イェン円

映像研には手を出すな!のイェン円のネタバレレビュー・内容・結末

映像研には手を出すな!(2020年製作の映画)
2.5

このレビューはネタバレを含みます

原作、アニメ版履修済み。
ドラマ版は未視聴の状態で鑑賞。

「不思議な世界でアニメを制作する部活動」という内容の時点であまり実写向きで無い題材かつ、アニメ版という一つの「答え」がある以上、評価をする事に対して最初から不利である。
今作は原作単行本の2巻をベースに、一部それ以降の展開も挟みながら話が進むのだが、作品のテーマをアニメ制作より部活動と生徒会の抗争という形にしているのは理解ができるし、摩訶不思議な部活動と協力して危機を脱するという展開は単純に面白く、楽しんで見る事が出来た。

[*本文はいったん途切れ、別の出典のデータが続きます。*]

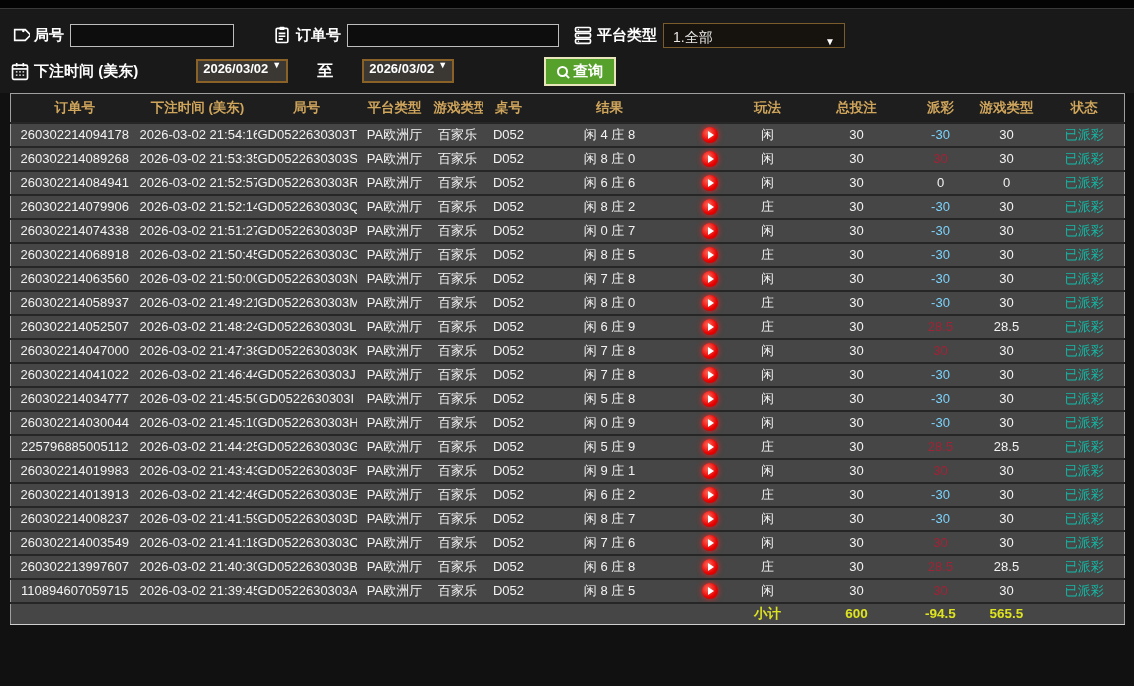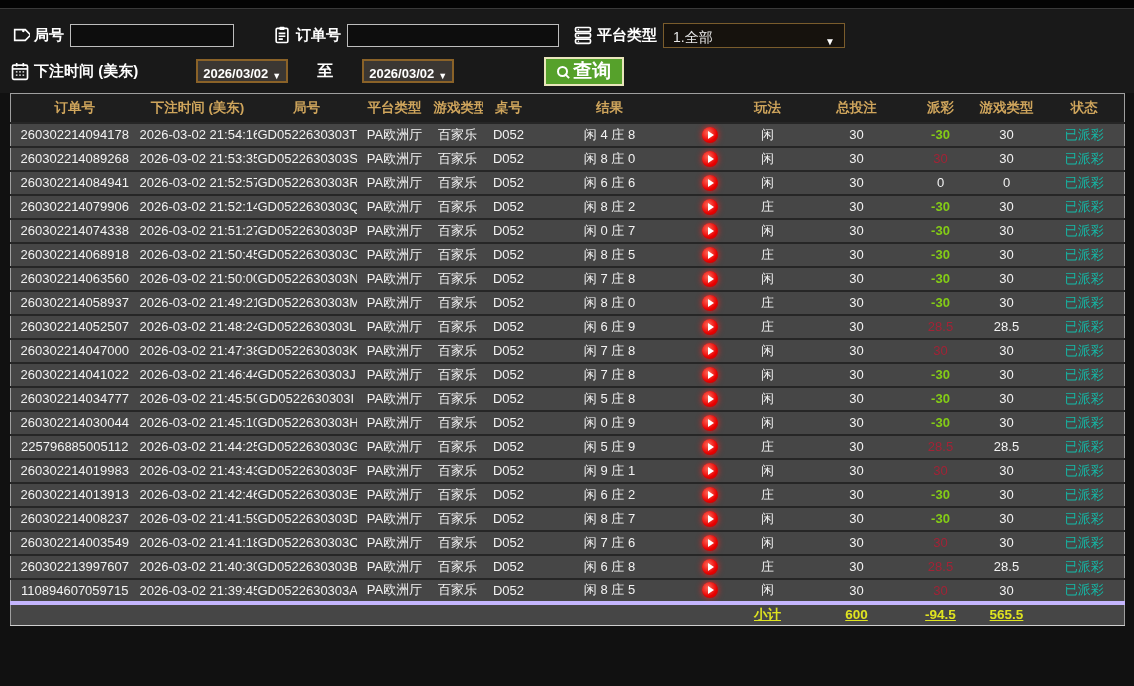--- a/index.html
+++ b/index.html
@@ -31,70 +31,70 @@
   .select-box {
     width:182px; height:25px; background:#16120d; border:1px solid #7a5c2c;
     color:#e8e8e8; font-size:14px; display:flex; align-items:flex-end;
     justify-content:space-between; padding:0 9px; cursor:pointer;
   }
   .caret { color:#ffffff; font-size:10px; line-height:1; }
 
   .datebox {
     width:92px; height:24px; background:#3b3733; border:2px solid #8a6228;
     color:#ffffff; font-weight:bold; font-size:13px;
-    display:flex; align-items:flex-end; justify-content:center; gap:4px;
+    display:flex; align-items:flex-start; justify-content:center; gap:4px;
     cursor:pointer; white-space:nowrap;
   }
   .datebox .caret { font-size:9px; }
   .date1 { margin-left:52px; }
   .to-label { color:#ffffff; font-weight:bold; font-size:16px; margin:0 29px; }
 
   .search-btn {
     margin-left:90px; height:29px; padding:0 11px;
     background:#56a12b; border:2px solid #e9e5bb;
-    color:#ffffff; font-weight:bold; font-size:19px;
+    color:#ffffff; font-weight:bold; font-size:15px;
     display:flex; align-items:center; gap:5px; cursor:pointer;
   }
   .mag { width:11px; height:11px; border:2px solid #ffffff; border-radius:50%; position:relative; display:inline-block; }
   .mag::after { content:''; position:absolute; width:2px; height:6px; background:#ffffff; right:-2px; bottom:-4px; transform:rotate(-45deg); }
 
   
   table {
     width:1114px; margin:0 10px; border-collapse:collapse;
     border:1px solid #9f9f9f; table-layout:fixed; font-size:13px;
   }
   thead th {
     background:#1e1e1e; color:#cfa55c; font-weight:bold;
     height:29px; font-size:13.5px; border-bottom:2px solid #262626;
     white-space:nowrap; overflow:hidden;
   }
   tbody td {
     background:#464646; color:#f2f2f2; height:24px; text-align:center;
     border-bottom:2px solid #262626; white-space:nowrap; overflow:hidden;
   }
-  .pay-loss { color:#84cc16;font-weight:bold; }
+  .pay-loss { color:#7dd3fc; }
   .pay-win  { color:#a22336; }
   .pay-zero { color:#f2f2f2; }
   td.status { color:#14b8a6; }
 
   .play {
     width:16px; height:16px; border-radius:50%; display:inline-block; position:relative;
     background:radial-gradient(circle at 38% 35%, #ff6a5a 0%, #e80000 60%, #c40000 100%);
     box-shadow:0 0 6px rgba(255,30,30,.85); vertical-align:middle; cursor:pointer;
   }
   .play::after {
     content:''; position:absolute; left:6px; top:4px;
     border-left:6px solid #ffffff; border-top:4px solid transparent; border-bottom:4px solid transparent;
   }
 
   tfoot td {
     background:#464646; color:#dfe420; font-weight:bold;
     height:17px; text-align:center; font-size:13.5px; white-space:nowrap;
   }
-  tfoot tr.subtotal-row td { border-bottom:1px solid #cfcfcf; border-top:4px solid #c4b5fd;text-decoration:underline; }
+  tfoot tr.subtotal-row td { border-bottom:1px solid #cfcfcf; border-top:2px solid #c4b5fd; }
 </style>
 </head>
 <body>
 
 <div class="topbar"></div>
 
 <div class="filters">
   <div class="frow frow1">
     <span class="ficon">
       <svg viewBox="0 0 24 24" fill="none" stroke="#ffffff" stroke-width="2">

今作最大の問題点は主役を演じる乃木坂46の三人である。
あまりに可愛すぎる。
原作では、
・タヌキみたいな顔をしている浅草みどり
・三白眼とそばかすが特徴的な金森さやか
・美人なカリスマ読モの水崎ツバメ
という三人組の物語だが、映画版では
・超美少女の浅草みどり
・超美少女の金森さやか
・超美少女の水崎ツバメ
となってしまっている。
要するに水崎ツバメ(水崎氏)のキャラが完全に死んでいるのだ。これではカリスマ読モの力を使わなくても十分集客は成り立ってしまうだろう。

ストーリー上の被害者となったのは金森さやか(金森氏)で、原作では有り得ない展開が途中で起こる。
その展開を踏まえる事で、金森氏が人間っぽい反応を見せるシーンに繋がる。
原作ファンは拒否反応を起こすのではないかと思う展開だが、超美少女の金森氏が人間っぽい反応を見せるとどうなるか。
凄まじいレベルの萌えキャラとなるのだ。
ストーリーの犠牲にはなったが、それのおかげでめちゃくちゃ可愛いキャラになってしまった。
私は良いと思う。

浅草みどり(浅草氏)の問題点は最終盤のシーン。
原作では水崎氏がキメる場面なのだが、そこに浅草氏がわざわざ出てきて、特に意味もない感動シーンにさせられている。
浅草氏を演じている斎藤飛鳥は乃木坂46の1期生、後の二人は3期生が演じている為、そこら辺のパワーバランスを考えてしまう。
それが無かったとしても、浅草氏と水崎氏の友情を感じさせる場面にされているのがそもそも良くない。
ラストのセリフに繋がらないのだ。

この映画の難点は苦悩や悲しさを表現するシーンが多いところ。何度も冗長な場面が続き、泣かせるBGMを流しておけばいいだろうというのが透けて見えるのがあまり良くない。

劇中出てくるCGのロボット戦など、お金がかかっていると思う場面もあるのだが、バラエティ的な演出、OPなど、TVドラマの延長にしか見えないシーンも多いのも辛い所である。

難点を多く書いたが、この映画はアイドル映画である。
映画が終わって劇場が明るくなった時、隣に座っていた乃木坂ファンと思われる女の子達が「可愛かったねー!」と言い合っていたのを見て、これはこういう作品なのだと思う事ができた。
内容はさておき、可愛い乃木坂ちゃんを大画面で堪能できるのは間違いない。
新しい金森氏を見る事が出来るという点においては原作・アニメファンも見てもいいかもしれない。